This will introduce very big error if the CPU is always running and never
run into idle state. So this patch is to fix this issue by initialize CPU's
corresponding C-state and P-state:
- Firstly gather every CPU's starting frequency and time stamp;
- Then gather CPU's idle state according to first cpu_idle log:
If the CPU first cpu_idle state is '-1', that means from the beginning
the CPU is stayed on idle state;
If the CPU first cpu_idle state is other value, means the CPU is active.
- With these info, finally initialize every CPU's C-state and P-state
before analyse trace logs.
Here should note one thing is: when CPU is idle at beginning, we don't know
exact idle state, so just assume CPU is in idle state 0; but this will not
impact too much for statistics, due usually idlestat will wakeup all CPUs
at the beginning.
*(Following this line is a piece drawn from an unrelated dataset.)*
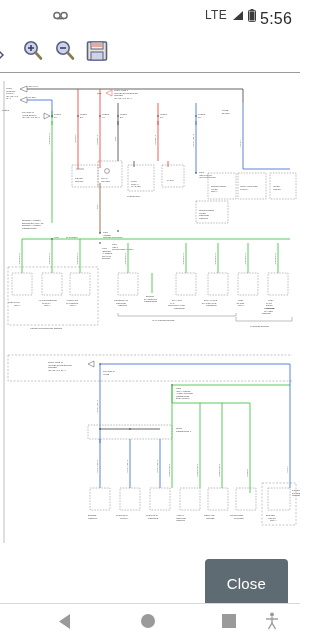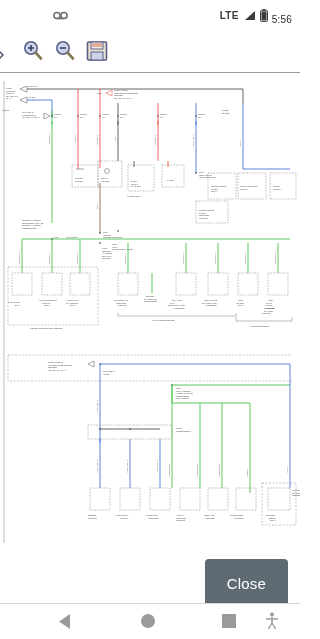"LTE" .sb-lte { font-size: 10px -> 12px; font-weight: 700 -> 400 }
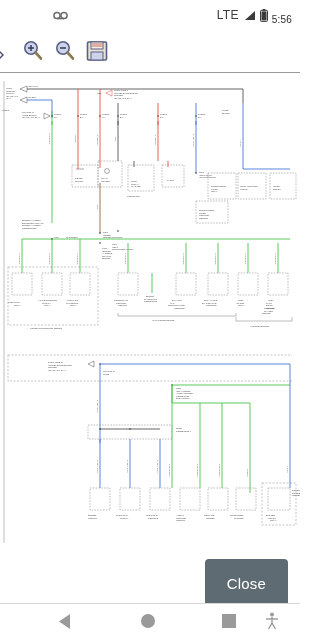"5:56" .sb-time { font-size: 10px -> 16px }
So it will introduce very small deviation.
Signed-off-by: Leo Yan <leo.yan(a)linaro.org>
---
tracefile_idlestat.c | 123 +++++++++++++++++++++++++++++++++++++++++++++++++++
1 file changed, 123 insertions(+)
diff --git a/tracefile_idlestat.c b/tracefile_idlestat.c
index 3430693..d0cd366 100644
--- a/tracefile_idlestat.c
+++ b/tracefile_idlestat.c
@@ -152,6 +152,127 @@ int load_text_data_line(char *buffer, struct cpuidle_datas *datas, char *format,
return get_wakeup_irq(datas, buffer);
}
+
+/**
+ * init_cpu_idle_state - Init CPU's idle state according to first cpu_idle log.
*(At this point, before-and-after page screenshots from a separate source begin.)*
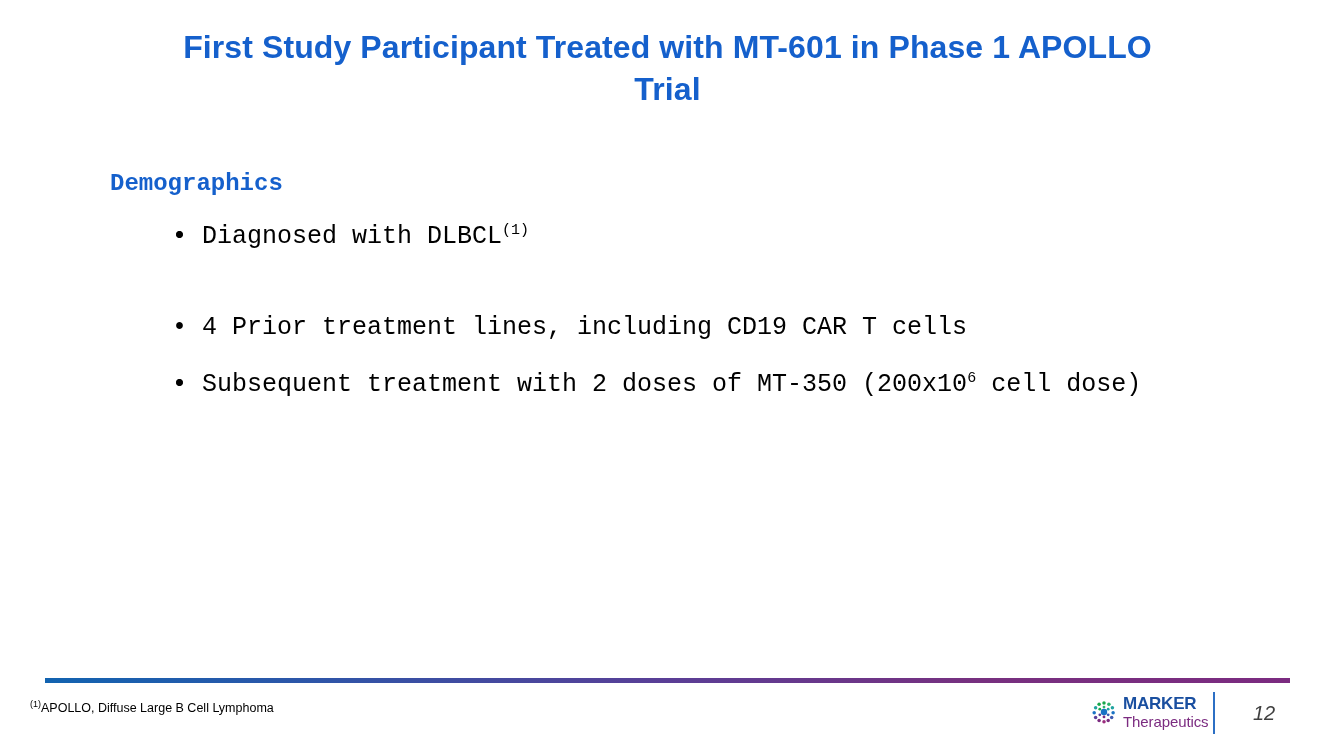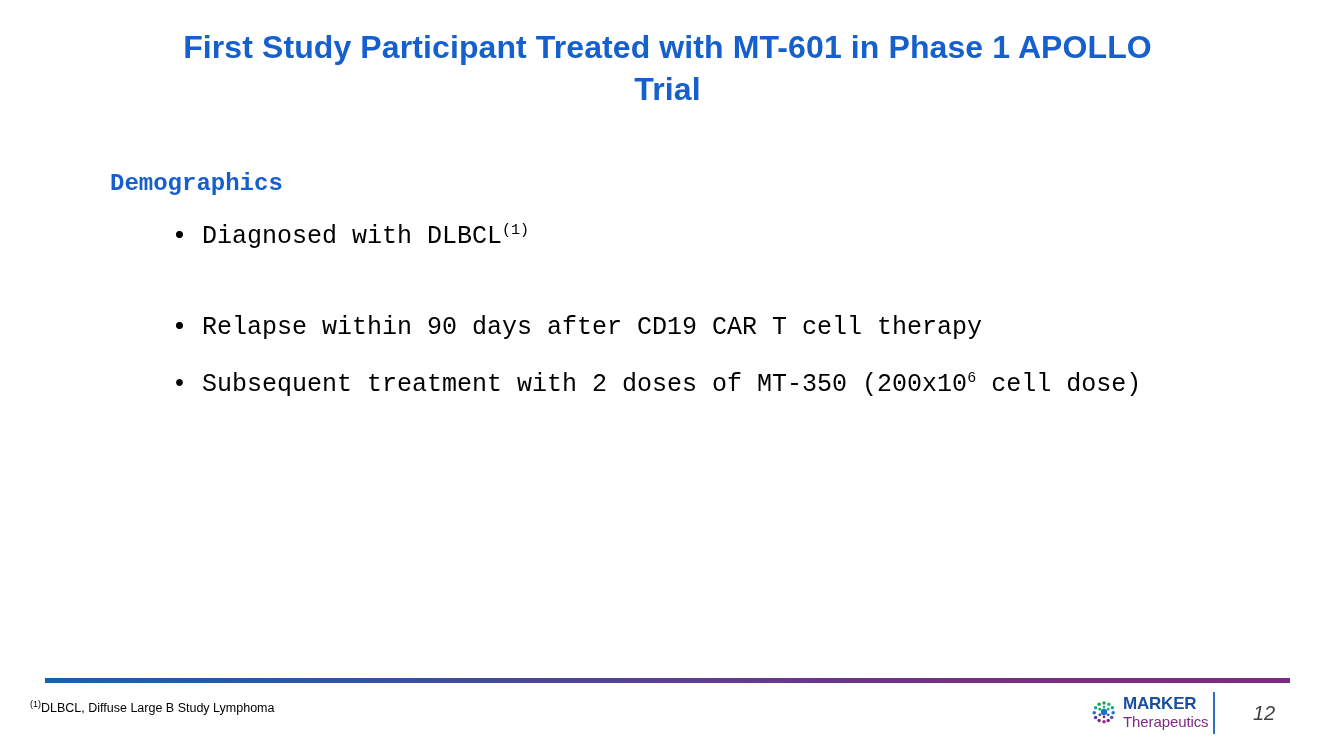"4 Prior treatment lines, including" span { html: none -> <span>4 Prior treatment lines, including CD19 CAR T cells</span> }
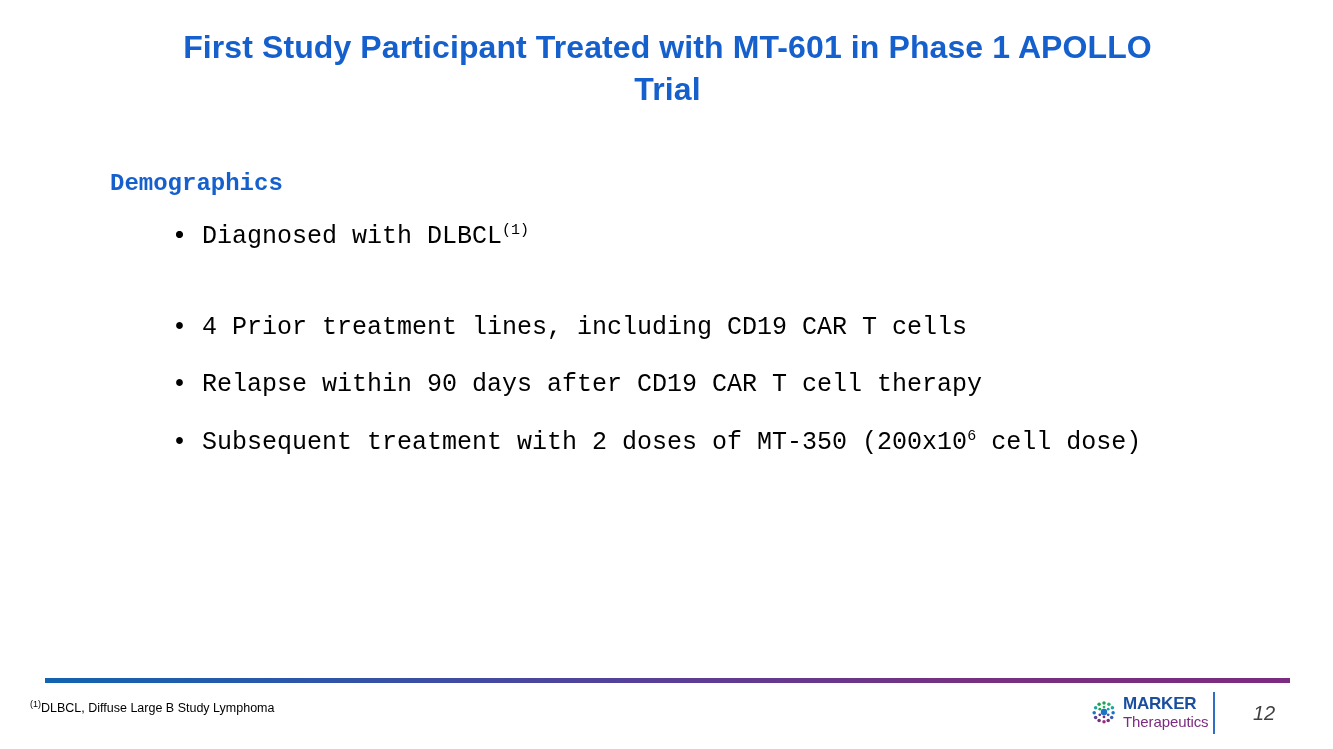"Relapse within 90 days after" span { html: <span>Relapse within 90 days after CD19 CAR T cell therapy</span> -> none }
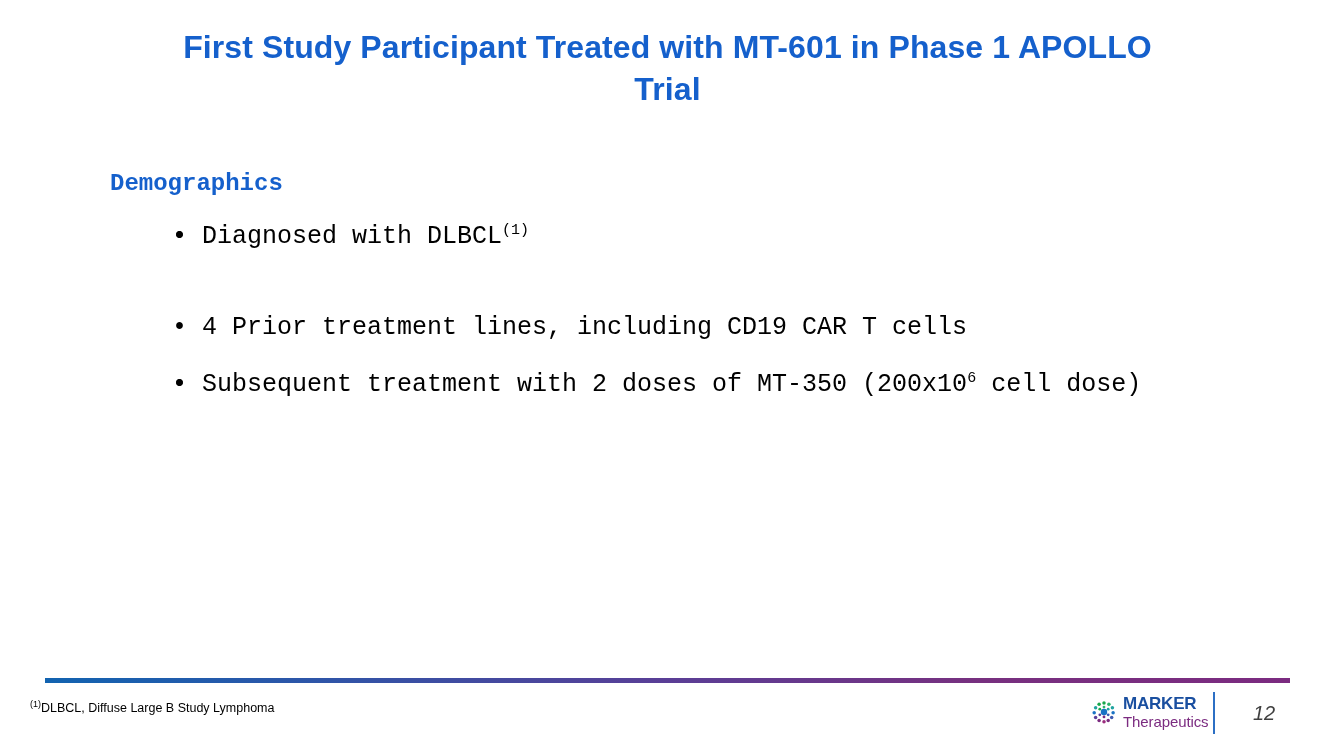"DLBCL, Diffuse Large B Study" span { text: DLBCL, Diffuse Large B Study -> APOLLO, Diffuse Large B Cell }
+ * For a specific cpu_idle event, its state is '-1' then that means from the
+ * beginning the CPU is stayed on idle state; Otherwise means the CPU is active.
+ * So initilize per-CPU idle flag to get more accurate time.
+ *
+ * @datas: structure for P-state and C-state's statistics
+ * @f: the file handle of the idlestat trace file
+ */
+void init_cpu_idle_state(struct cpuidle_datas *datas, FILE *f)
+{
+ char buffer[BUFSIZE];
+ int state, cpu;
+ double time;
+ struct cpufreq_pstates *ps;
+
+ unsigned long *cpu_start_idle;
+ int *cpu_start_freq;
+ double cpu_start_time;
+
+ fseek(f, 0, SEEK_SET);
+
+ cpu_start_freq = malloc(sizeof(int) * datas->nrcpus);
+ for (cpu = 0; cpu < datas->nrcpus; cpu++)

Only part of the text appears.